» **Assignment**
Go to the line that contains "html: <span>vigilancia tecnológica". Restate that line and each one after it exactly, through the end of the records, without pictures.
--------------------
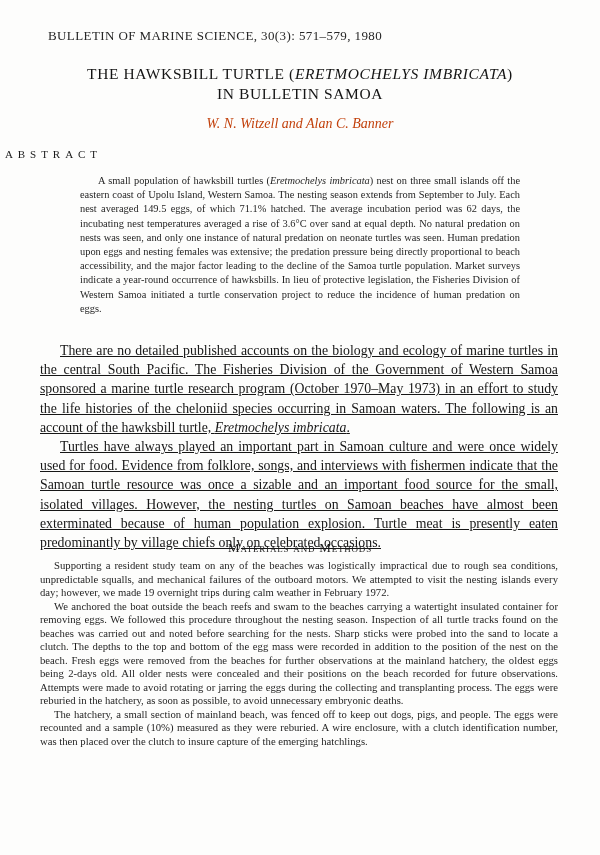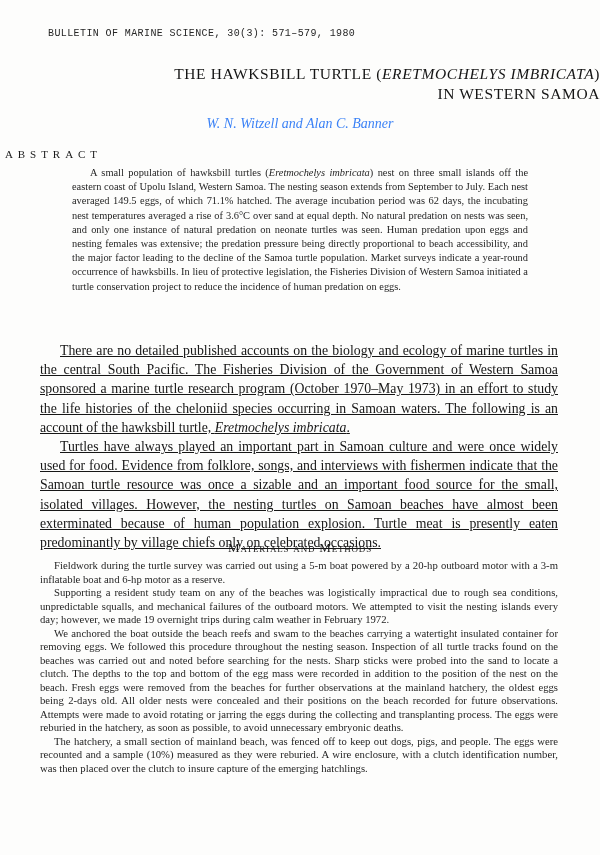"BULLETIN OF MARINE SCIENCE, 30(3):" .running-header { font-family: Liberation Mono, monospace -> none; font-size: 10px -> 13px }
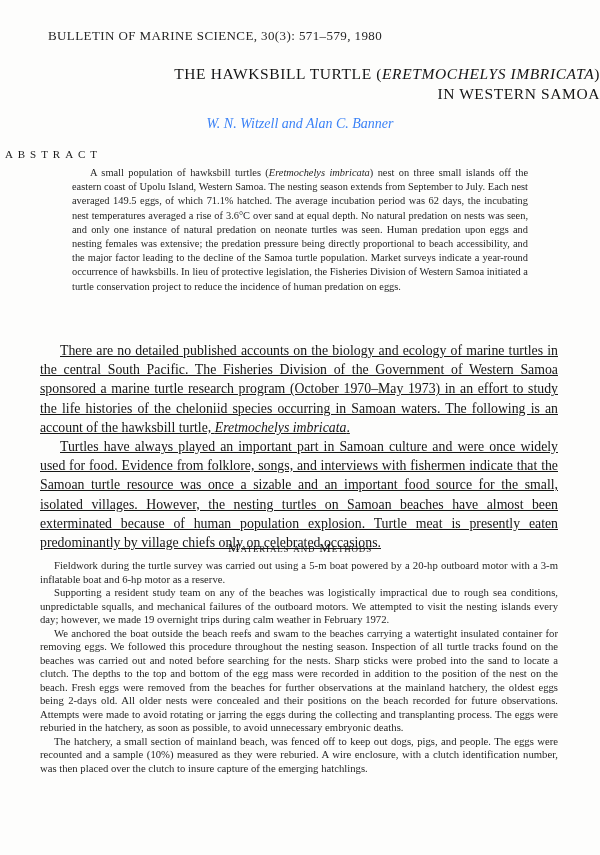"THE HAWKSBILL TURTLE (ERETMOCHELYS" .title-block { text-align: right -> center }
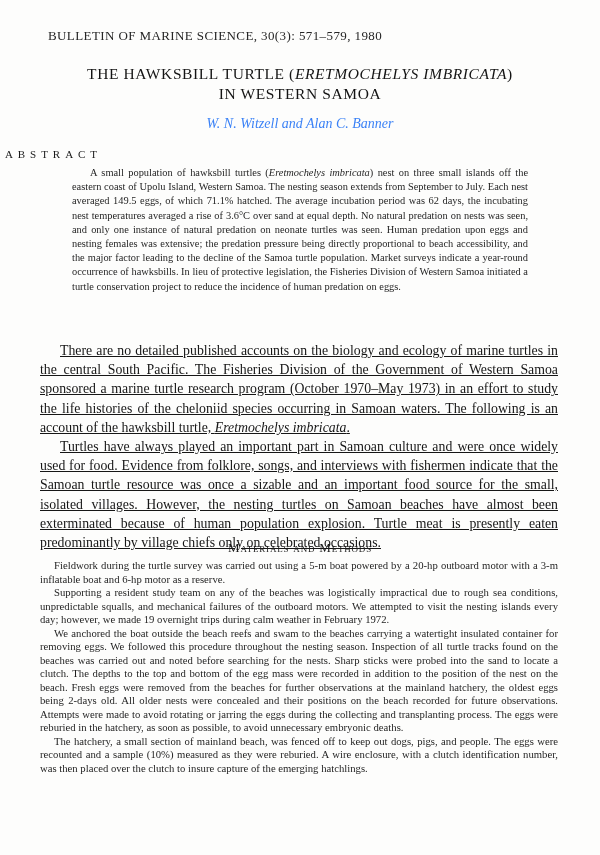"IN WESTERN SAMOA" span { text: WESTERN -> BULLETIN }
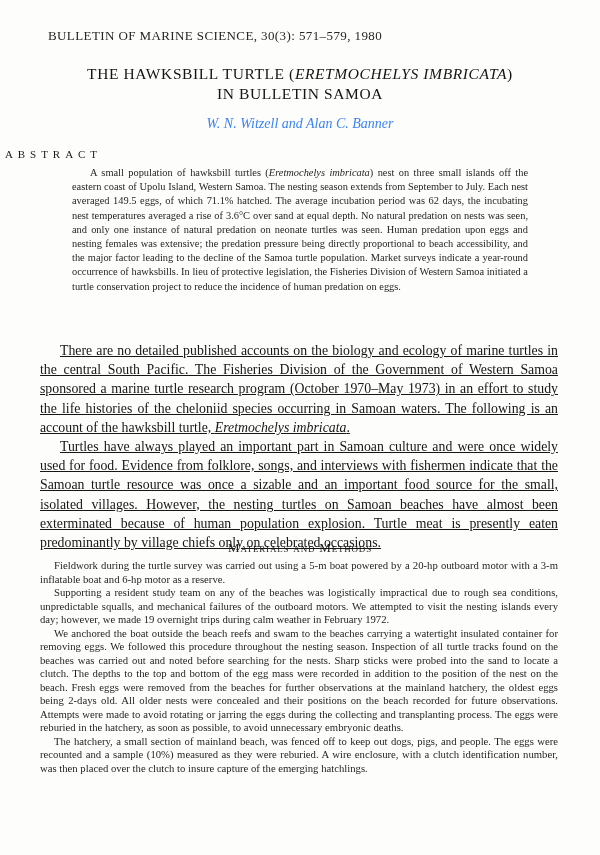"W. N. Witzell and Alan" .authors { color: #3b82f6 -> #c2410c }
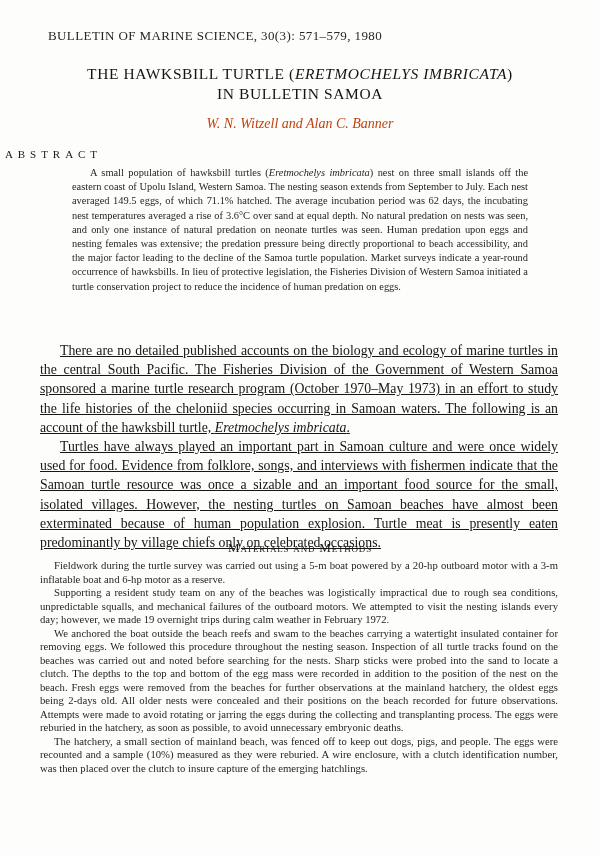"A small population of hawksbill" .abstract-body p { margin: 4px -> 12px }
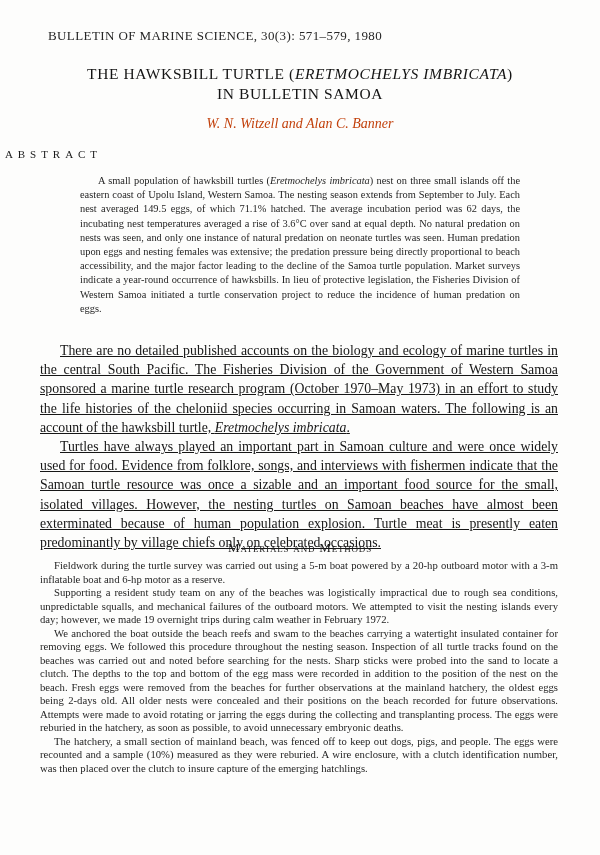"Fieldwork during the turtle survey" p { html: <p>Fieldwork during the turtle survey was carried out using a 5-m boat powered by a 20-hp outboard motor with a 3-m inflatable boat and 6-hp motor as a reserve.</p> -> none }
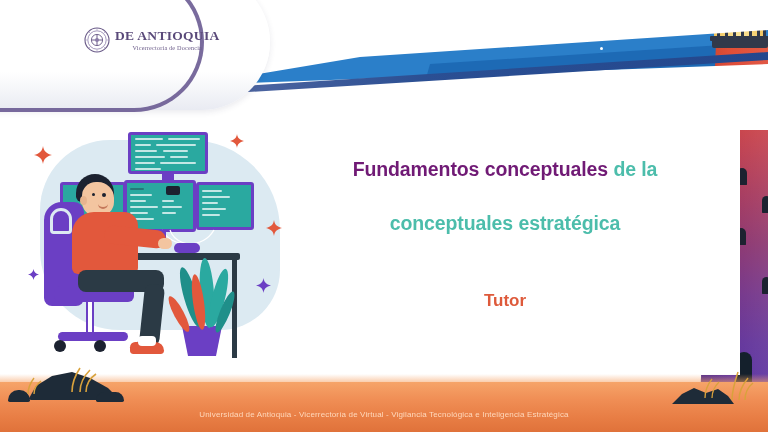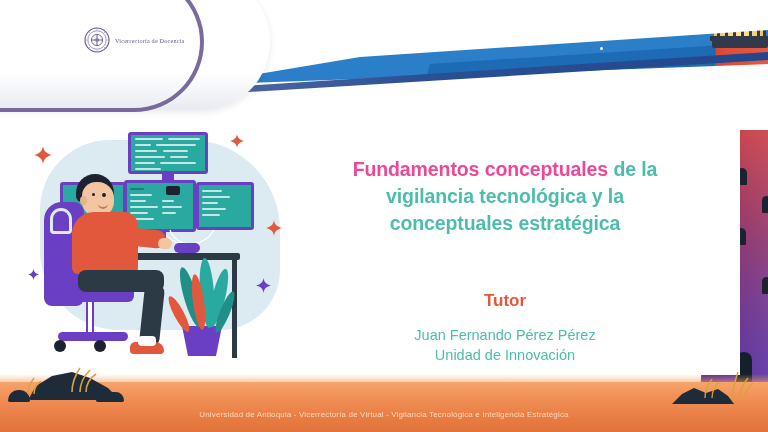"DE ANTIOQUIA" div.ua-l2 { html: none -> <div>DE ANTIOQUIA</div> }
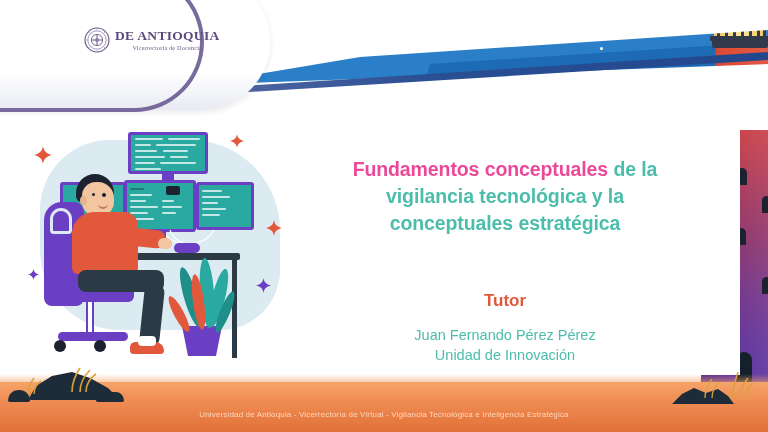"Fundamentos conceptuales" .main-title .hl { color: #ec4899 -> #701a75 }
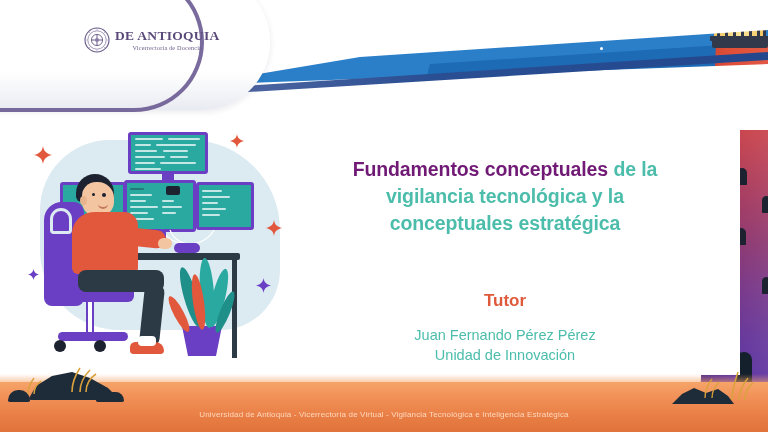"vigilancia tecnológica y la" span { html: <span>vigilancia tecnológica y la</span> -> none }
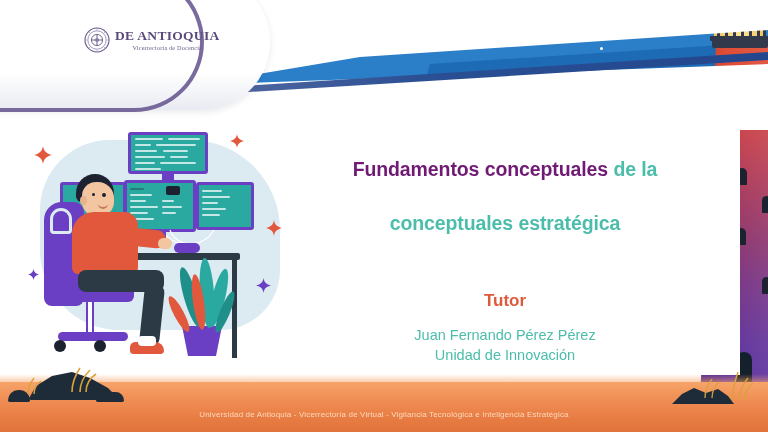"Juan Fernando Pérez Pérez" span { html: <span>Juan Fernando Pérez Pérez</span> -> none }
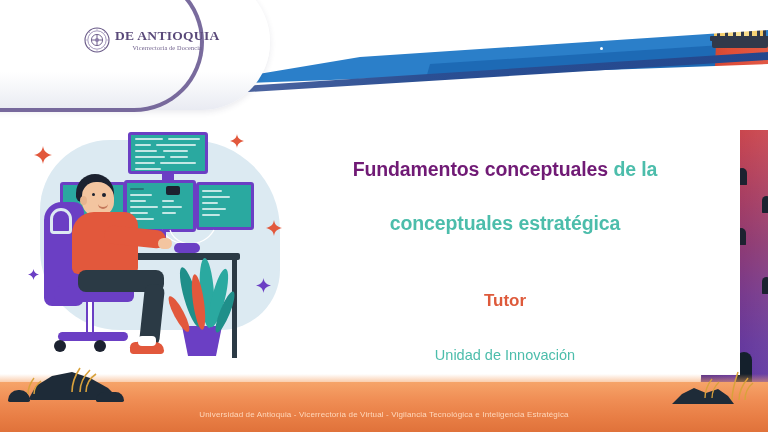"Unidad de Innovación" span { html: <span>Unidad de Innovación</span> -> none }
--------------------
» **Answer to this problem**
"vigilancia tecnológica y la" span { html: <span>vigilancia tecnológica y la</span> -> none }
"Juan Fernando Pérez Pérez" span { html: <span>Juan Fernando Pérez Pérez</span> -> none }
"Unidad de Innovación" span { html: <span>Unidad de Innovación</span> -> none }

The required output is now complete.